Holmes promised Theranos would revolutionize healthcare, falsely telling her investors that the company’s proprietary blood analyzer could run conventional laboratory tests from a small finger stick blood sample. This relatively quick and painless approach was viewed by investors as much more attractive than traditional marketplace methods requiring much larger volumes of patient blood taken using traditional vein draws.
Such a revolutionary blood testing capability did not exist. It was entirely dreamed up by Holmes and her team. The $1.4 billion in funding she raised was meant to help create the solution in Theranos labs before people on the outside began to look too closely.
Neither time nor reality were on Holmes’ side, and she was found guilty in January of three counts of wire fraud and one count of conspiracy. In addition to the 135-month sentence she received Friday (Nov. 18), she must complete an additional three years of supervised release.
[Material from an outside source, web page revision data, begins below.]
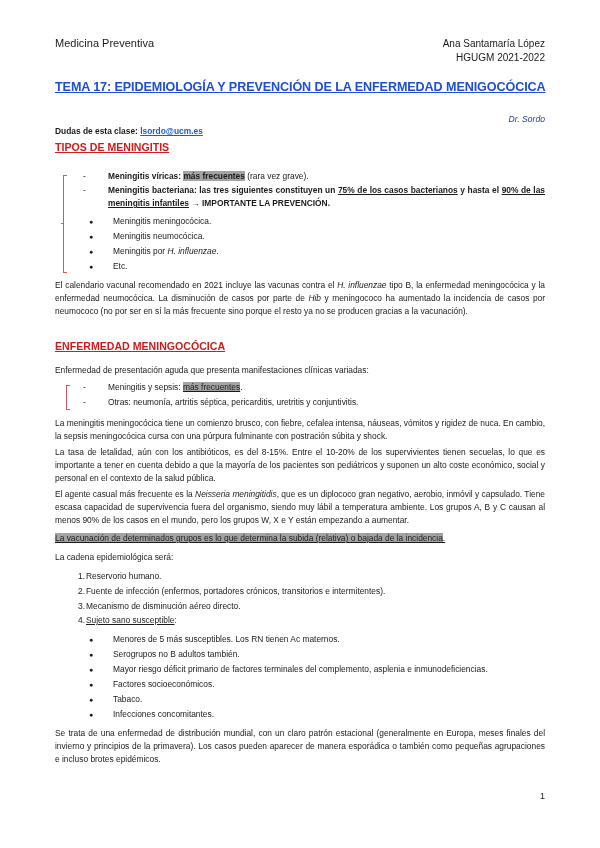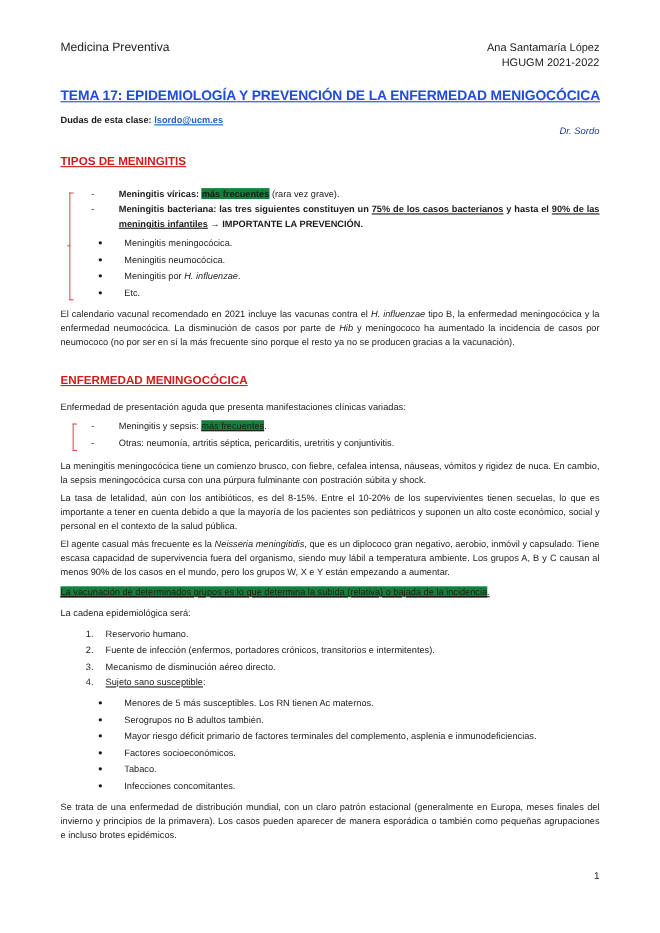--- a/index.html
+++ b/index.html
@@ -10,7 +10,7 @@
   .hdr-left { left: 55px; top: 37px; font-size: 11px; }
   .hdr-right { right: 55px; top: 37px; font-size: 10px; text-align: right; line-height: 13.5px; }
   .title { left: 55px; top: 80px; font-size: 12.6px; font-weight: bold; color: #1d4ed8; text-decoration: underline; letter-spacing: -0.1px; }
-  .dudas { left: 55px; top: 104px; font-size: 8.4px; }
+  .dudas { left: 55px; top: 126px; font-size: 8.4px; }
   .dudas .lbl { font-weight: bold; }
   .dudas a { color: #1d5fc0; text-decoration: underline; font-weight: bold; }
   .profesor { right: 55px; top: 114px; font-size: 8.6px; font-style: italic; color: #1f3f8f; }

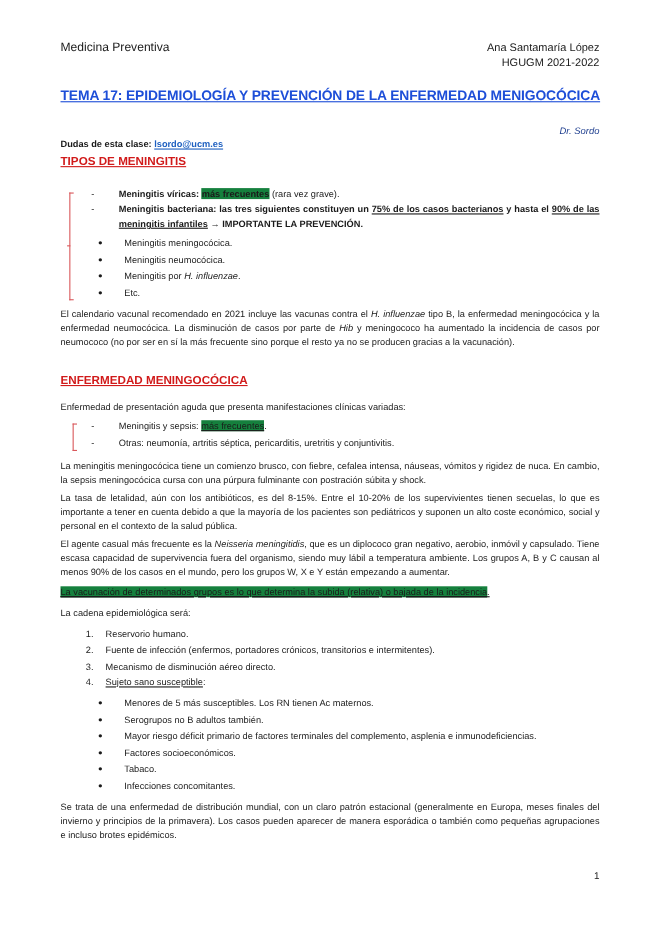--- a/index.html
+++ b/index.html
@@ -25,7 +25,7 @@
   .num-item { position: absolute; left: 78px; font-size: 8.4px; line-height: 13px; }
   .num-item .n { position: absolute; left: 0; width: 12px; }
   .num-item .txt { position: absolute; left: 18px; white-space: nowrap; }
-  .hl { background: #15803d; }
+  .hl { background: #a3a3a3; }
   .ul { text-decoration: underline; }
   .b { font-weight: bold; }
   .it { font-style: italic; }

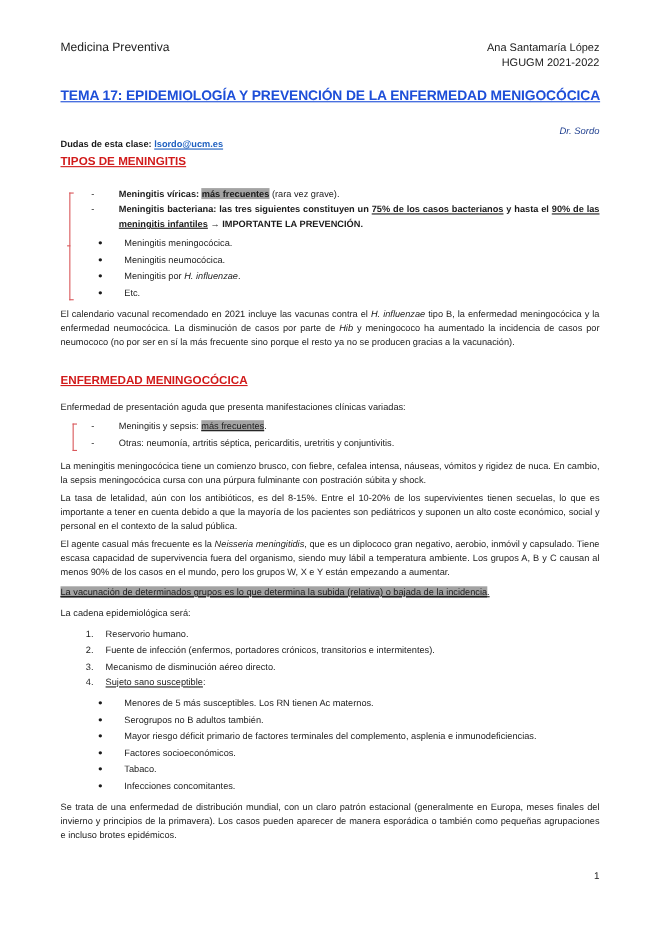--- a/index.html
+++ b/index.html
@@ -24,7 +24,7 @@
   .bul-item .txt { position: absolute; left: 24px; white-space: nowrap; }
   .num-item { position: absolute; left: 78px; font-size: 8.4px; line-height: 13px; }
   .num-item .n { position: absolute; left: 0; width: 12px; }
-  .num-item .txt { position: absolute; left: 18px; white-space: nowrap; }
+  .num-item .txt { position: absolute; left: 8px; white-space: nowrap; }
   .hl { background: #a3a3a3; }
   .ul { text-decoration: underline; }
   .b { font-weight: bold; }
Other falsehoods peddled by Holmes include claims that the diagnostics company’s technology had been comprehensively validated by multiple major pharmaceutical companies and that her “Edison” testing device was deployed overseas by the Department of Defense to treat wounded soldiers.
She was also wrong each time she declared, wearing her Steve Jobs black turtleneck, that Theranos was a profitable company.
Prosecutors said that Holmes risked the lives of patients who received faulty Theranos tests. Blinded by ambition, Holmes prioritized deceit that brought her “spectacular fame, adoration and billions of dollars of wealth.”
In a memo, Holmes’ own lawyers said she should be spared a strict sentence. Her team stated that the former Theranos founder “advanced healthcare accessibility; she built a real company with real value; she did not cash in her stock despite opportunities to do so; she acknowledged and sought to address the many errors that she and others at the company made; and she has made efforts outside Theranos to help others.”
Perhaps the only salient point the memo makes is that Holmes really did not cash in her stock, despite what must have been attractive opportunities to take the money while she still could.
Cool Kids in Hot Water
As PYMNTS’ CEO Karen Webster noted with respect to the current situation unfolding with FTX, we’ve seen this movie before. The cast of characters changes, but the ending is always the same. The business implodes, the cool kids flame out, and people say that we should have seen the red flags and done something sooner.
But when the story is good enough, it seems that the tough questions simply don’t get asked.